Ao bem comum deve ceder o privado; e eu de bom grado obtemperei a este para mim necessário sentimento. De agora em diante os meus pensamentos e os meus cuidados serão dirigidos a educar para o apostolado católico muitos queridos jovens; ocupação essa em nada inconveniente ao excelso caráter episcopal, com o qual contra qualquer mérito meu fui honrado. V. Em.ª sempre bom, sempre paternal comigo, me ajude com suas orações, para que possa alcançar esse objetivo nobilíssimo e salutar e por semelhante forma ao menos não me torne de modo algum inútil à Igreja de Deus no tempo, talvez não longo, que ainda me resta de vida.

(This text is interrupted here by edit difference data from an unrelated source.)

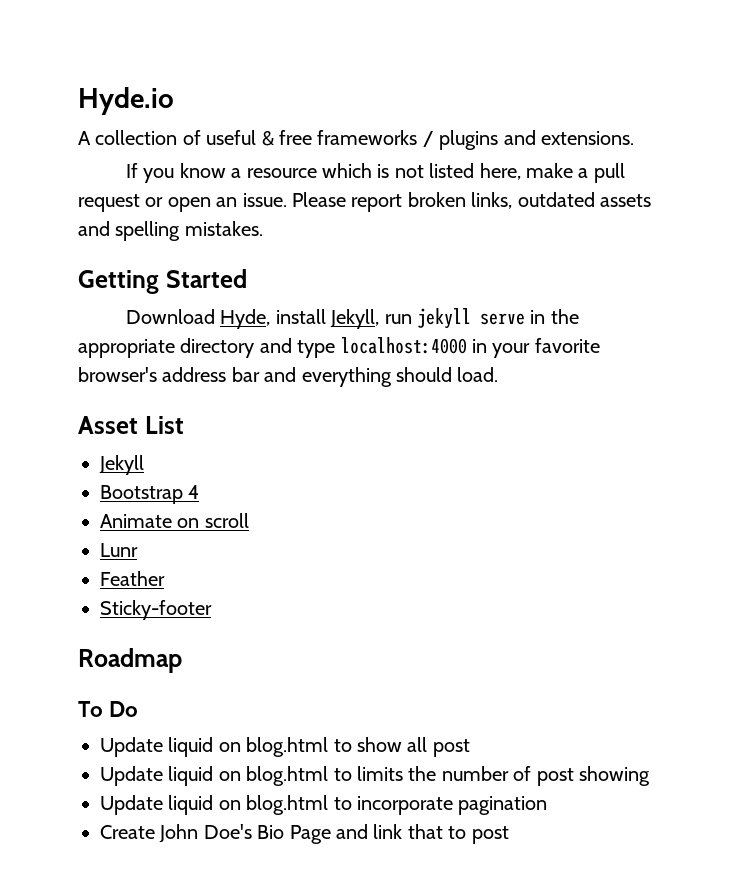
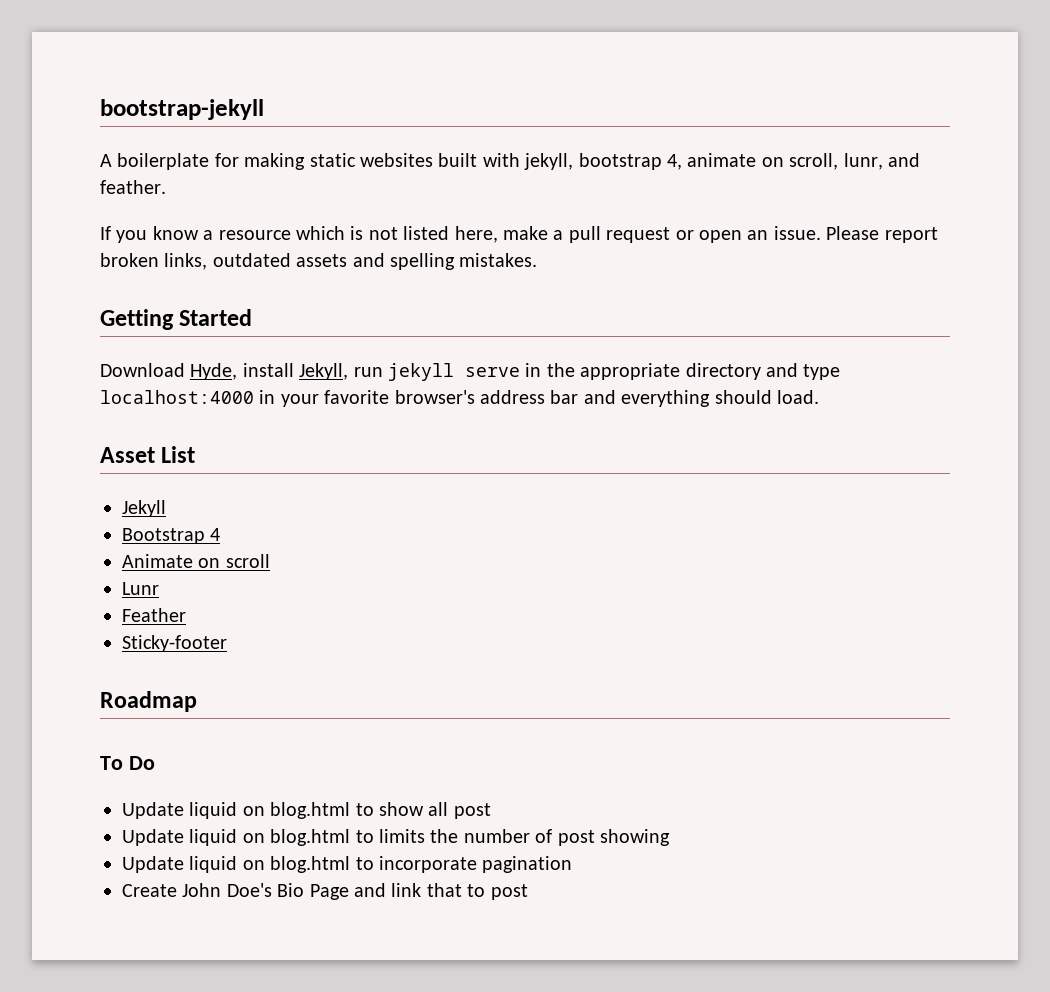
- Hyde.io
+ bootstrap-jekyll
- A collection of useful & free frameworks / plugins and extensions.
+ A boilerplate for making static websites built with jekyll, bootstrap 4, animate on scroll, lunr, and feather.

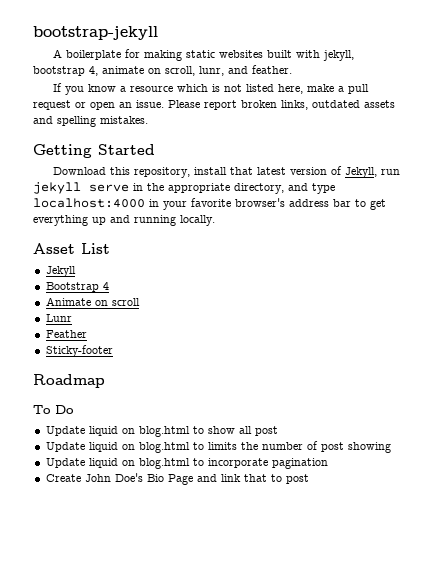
- Download Hyde, install Jekyll, run jekyll serve in the appropriate directory and type localhost:4000 in your favorite browser's address bar and everything should load.
+ Download this repository, install that latest version of Jekyll, run jekyll serve in the appropriate directory, and type localhost:4000 in your favorite browser's address bar to get everything up and running locally.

Agradeço a V. Em.ª também pela bela carta pastoral que me enviou como dádiva e pelo cortês convite que me faz de me dirigir a Milão. Demasiado vivo é o desejo que sinto de rever e obsequiar V. Em.ª, para que não venha a aproveitar esse convite em tempo não distante.

Beijo com profundo obséquio sua Púrpura Sagrada e com exuberante reconhecimento e gratidão me entrego a V. Em.ª, eminentíssimo Príncipe.

Devotadíssimo, obrigadíssimo, afeiçoadíssimo Filho, em Cristo,

 

+ Guido M. Arcebispo

 

 

Assim se concluiu o episódio de Ravena e dom Guido voltou a Parma, para o seu instituto. Tendo recuperado suficientemente a saúde, em 1907 foi nomeado pelo papa Pio X coadjutor do bispo de Parma com direito de sucessão. Sucedeu-o de fato ao final de dezembro daquele ano e governou a diocese por 24 anos, até a morte. A amizade com o cardeal Ferrari e a correspondência duraram até a morte do cardeal, em 1921.

 

Organizado por padre Augusto Luca, S.X.